Jobs API

Last Updated: September 2024

The Jobs API provides a way for your app to run asynchronous tasks (meaning that after starting a task you don't have to wait for it to finish before moving on). As an example, you may need to run a simulation that takes a long time (potentially hours or days) to complete. Using the Jobs API you can create a job that will submit the simulation run, and then leave it to run while your app moves on and does other stuff. You can check the job's status at any time, and when the job is done the Jobs API will help retrieve the results.

Job Management Software

The Jobs API leverages third-party job management systems to perform the actual execution of the jobs, including HTCondor and Dask. HTCondor is well suited for executing long-running executable-like jobs, such as running a simulation. Dask is ideal for converting existing Python logic into efficient, parallel running code, especially logic that uses the SciPy stack to perform the analysis.

To learn more about HTCondor and Dask, review the following resources:

Schedulers

A scheduler is the part of a job managment system that is responsible for accepting job requests and assigning them to the appropriate computing resources to be executed.

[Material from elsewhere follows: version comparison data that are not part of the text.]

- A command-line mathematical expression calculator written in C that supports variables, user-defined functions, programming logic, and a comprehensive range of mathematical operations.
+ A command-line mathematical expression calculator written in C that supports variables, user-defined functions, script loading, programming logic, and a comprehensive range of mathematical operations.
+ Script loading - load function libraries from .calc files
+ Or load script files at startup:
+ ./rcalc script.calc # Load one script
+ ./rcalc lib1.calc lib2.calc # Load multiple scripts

The Jobs API needs to know how to connect to the scheduler to be able to submit jobs. This is done by adding Scheduler entries in the Tethys Portal admin pages (see: Tethys Compute Admin Pages: Schedulers).

Note

Schedulers can also be created and accessed programmatically using the lower-level compute API. However, this approach is only recommended for experienced developers (see: Low-Level Scheduler API).

Scheduler App Settings

Apps that use either HTCondor or Dask should define one or more app Scheduler Settings in their app class. Tethys Portal administrators use this setting to assign an appropriate Scheduler to the app when it is being configured. To access Schedulers assigned to app Scheduler Settings, use the get_scheduler() method of the app class. See Scheduler Settings for more details.

Job Manager

To facilitate interacting with jobs asynchronously, the metadata of the jobs are stored in a database. The Jobs API provides a Job Manager to handle the details of working with the database, and provides a simple interface for creating and retrieving jobs. The Jobs API supports various types of jobs (see Job Types).

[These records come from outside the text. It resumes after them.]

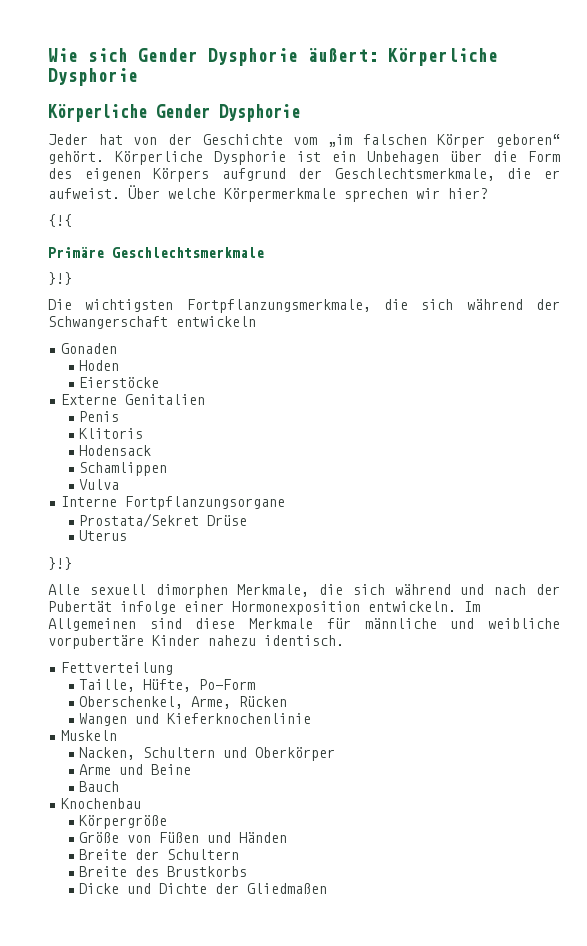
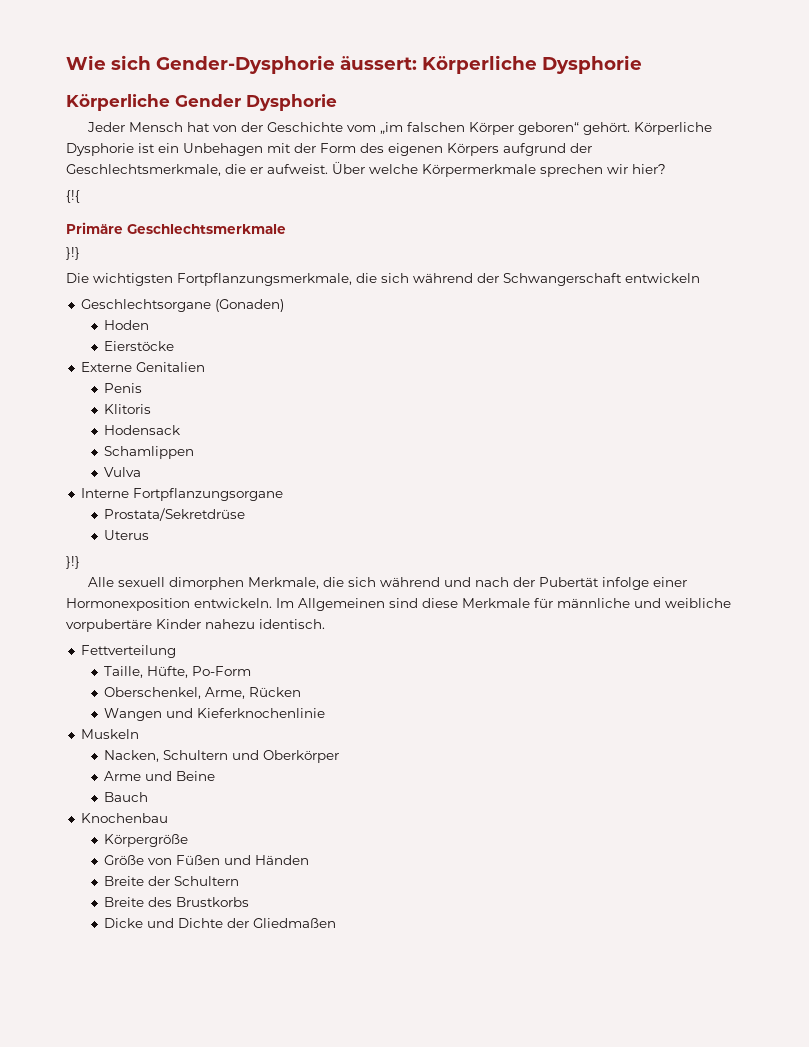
- Wie sich Gender Dysphorie äußert: Körperliche Dysphorie
+ Wie sich Gender-Dysphorie äussert: Körperliche Dysphorie
- Jeder hat von der Geschichte vom „im falschen Körper geboren“ gehört.
+ Jeder Mensch hat von der Geschichte vom „im falschen Körper geboren“ gehört.
- Körperliche Dysphorie ist ein Unbehagen über die Form des eigenen Körpers aufgrund der Geschlechtsmerkmale, die er aufweist.
+ Körperliche Dysphorie ist ein Unbehagen mit der Form des eigenen Körpers aufgrund der Geschlechtsmerkmale, die er aufweist.
- Gonaden
+ Geschlechtsorgane (Gonaden)
- Prostata/Sekret Drüse
+ Prostata/Sekretdrüse

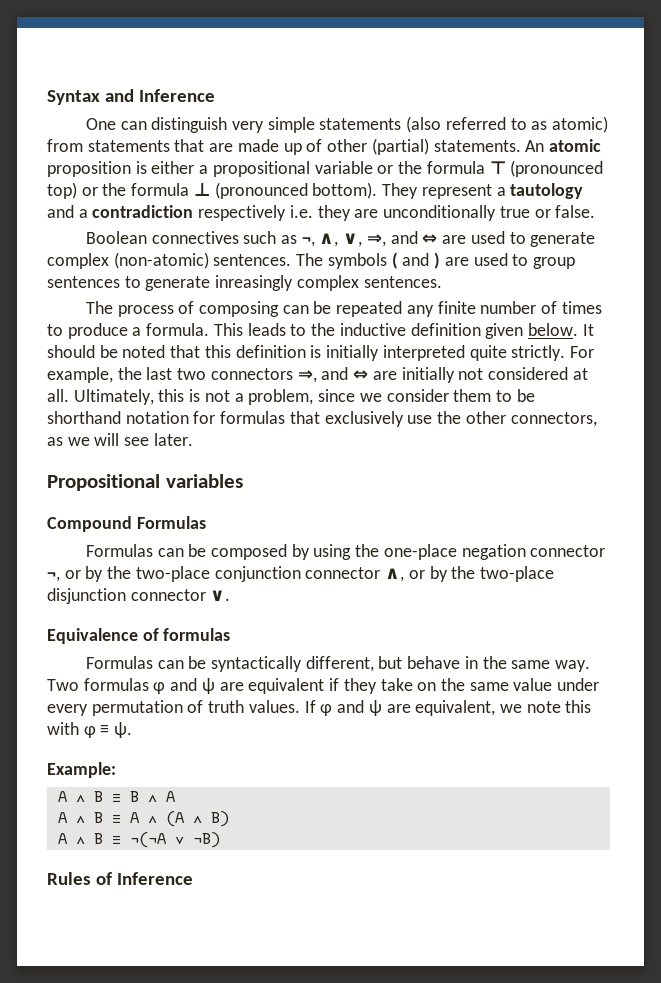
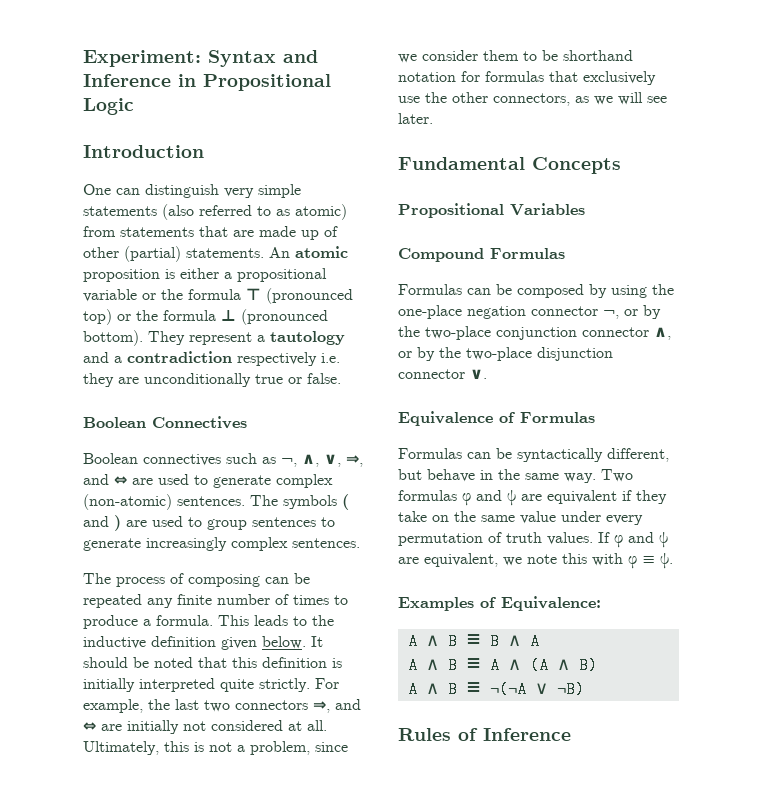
- Syntax and Inference
+ Experiment: Syntax and Inference in Propositional Logic
+ Introduction
+ Boolean Connectives
- The symbols ( and ) are used to group sentences to generate inreasingly complex sentences.
+ The symbols ( and ) are used to group sentences to generate increasingly complex sentences.
- Propositional variables
+ Fundamental Concepts
+ Propositional Variables
- Equivalence of formulas
+ Equivalence of Formulas
- Example:
+ Examples of Equivalence:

Using the Job Manager in your App

To use the Job Manager in your app you first need to import the TethysAppBase subclass from the app.py module:

from .app import App

You can then get the job manager by calling the method get_job_manager on the app.

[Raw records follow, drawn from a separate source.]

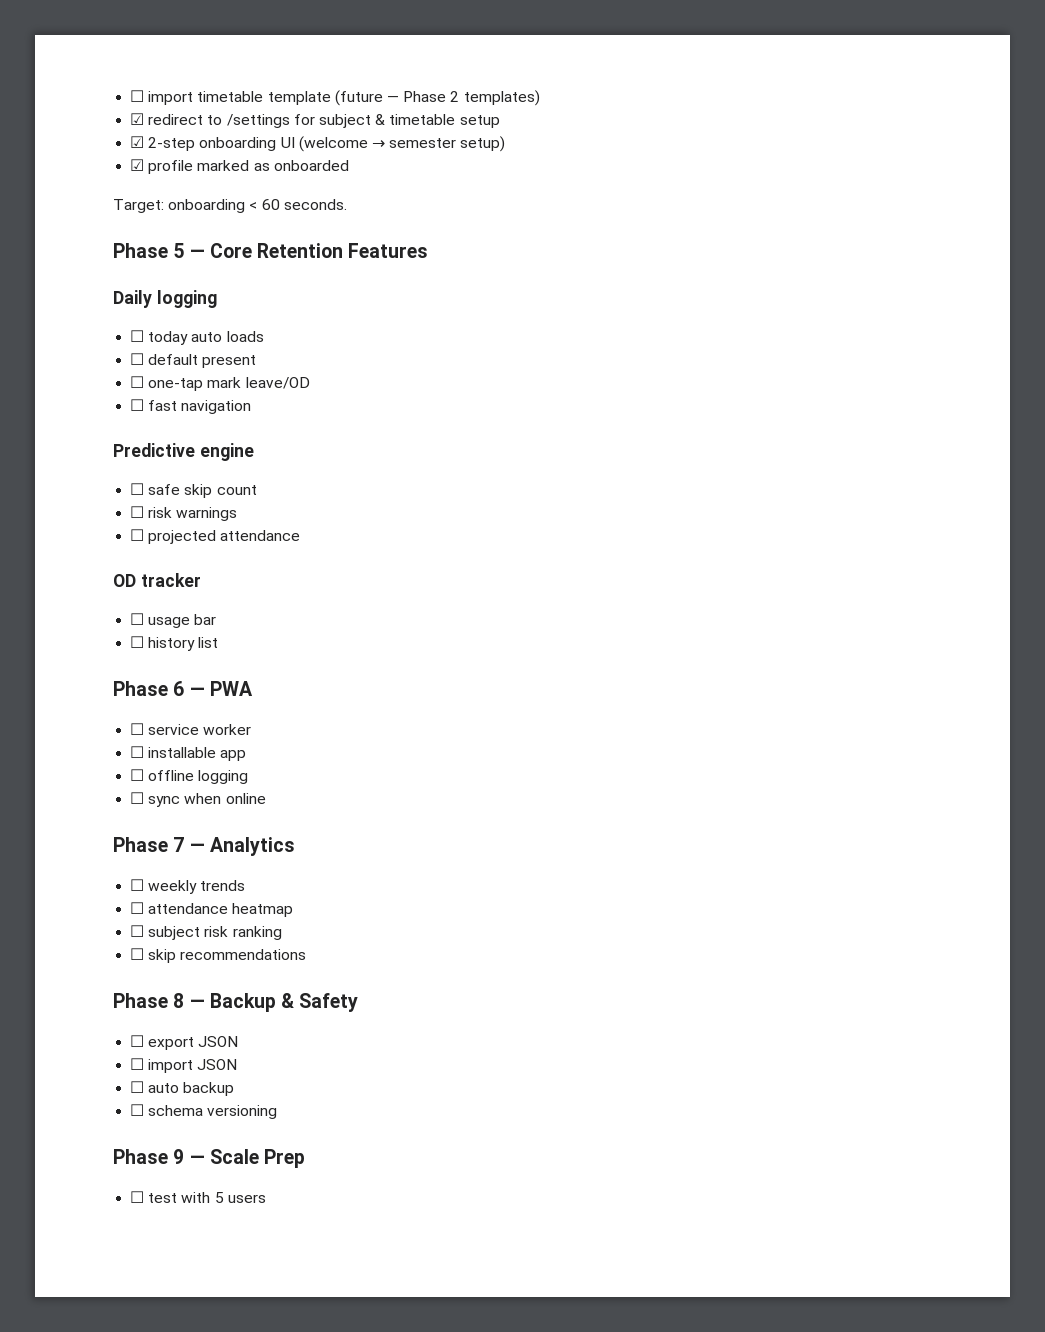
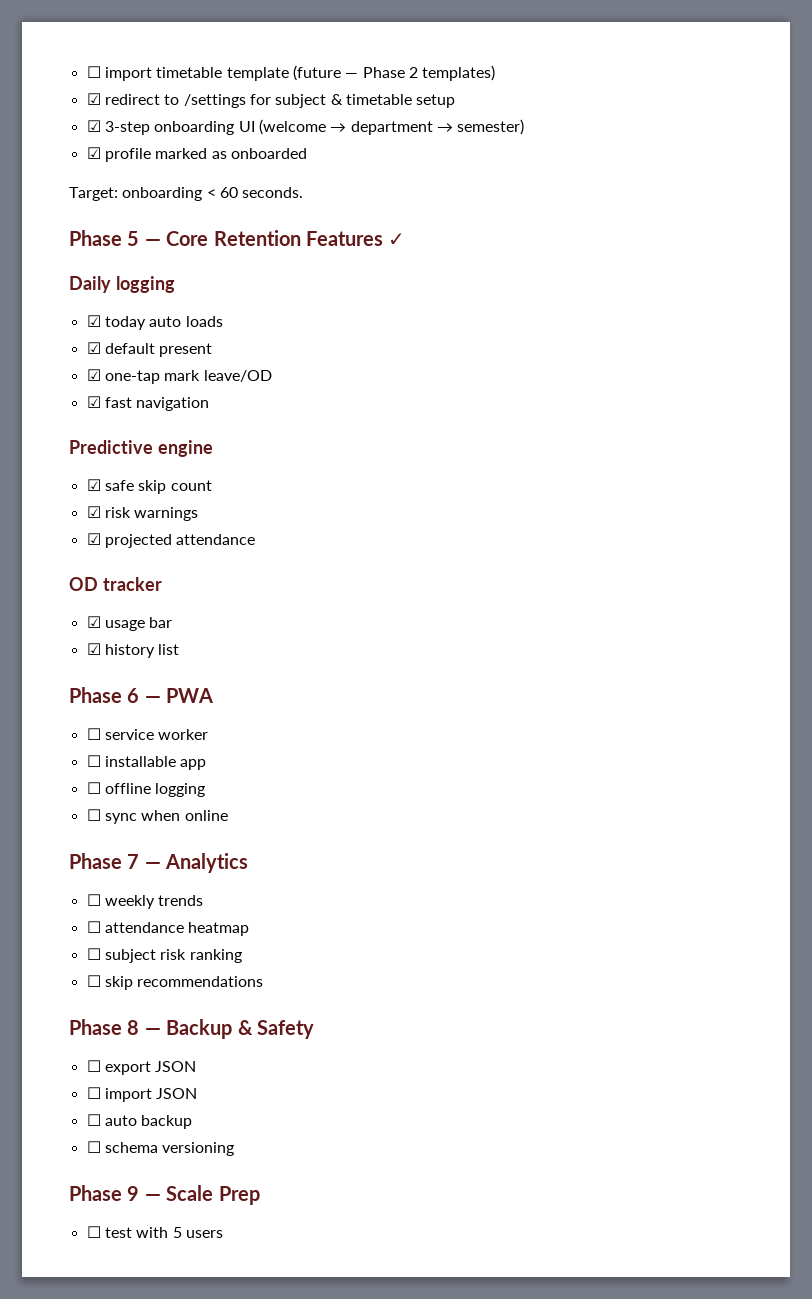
- ☑ 2-step onboarding UI (welcome → semester setup)
+ ☑ 3-step onboarding UI (welcome → department → semester)
- Phase 5 — Core Retention Features
+ Phase 5 — Core Retention Features ✓
- ☐ today auto loads
+ ☑ today auto loads
- ☐ default present
+ ☑ default present
- ☐ one-tap mark leave/OD
+ ☑ one-tap mark leave/OD
- ☐ fast navigation
+ ☑ fast navigation
- ☐ safe skip count
+ ☑ safe skip count
- ☐ risk warnings
+ ☑ risk warnings
- ☐ projected attendance
+ ☑ projected attendance
- ☐ usage bar
+ ☑ usage bar
- ☐ history list
+ ☑ history list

job_manager = App.get_job_manager()

You can now use the job manager to create a new job, or retrieve an existing job or jobs.

Creating and Executing a Job

To create a new job call the create_job method on the job manager. The required arguments are:
  • name: A unique string identifying the job

  • user: A user object, usually from the request argument: request.user

  • job_type: A string specifying on of the supported job types (see Job Types)

Any other job attributes can also be passed in as kwargs.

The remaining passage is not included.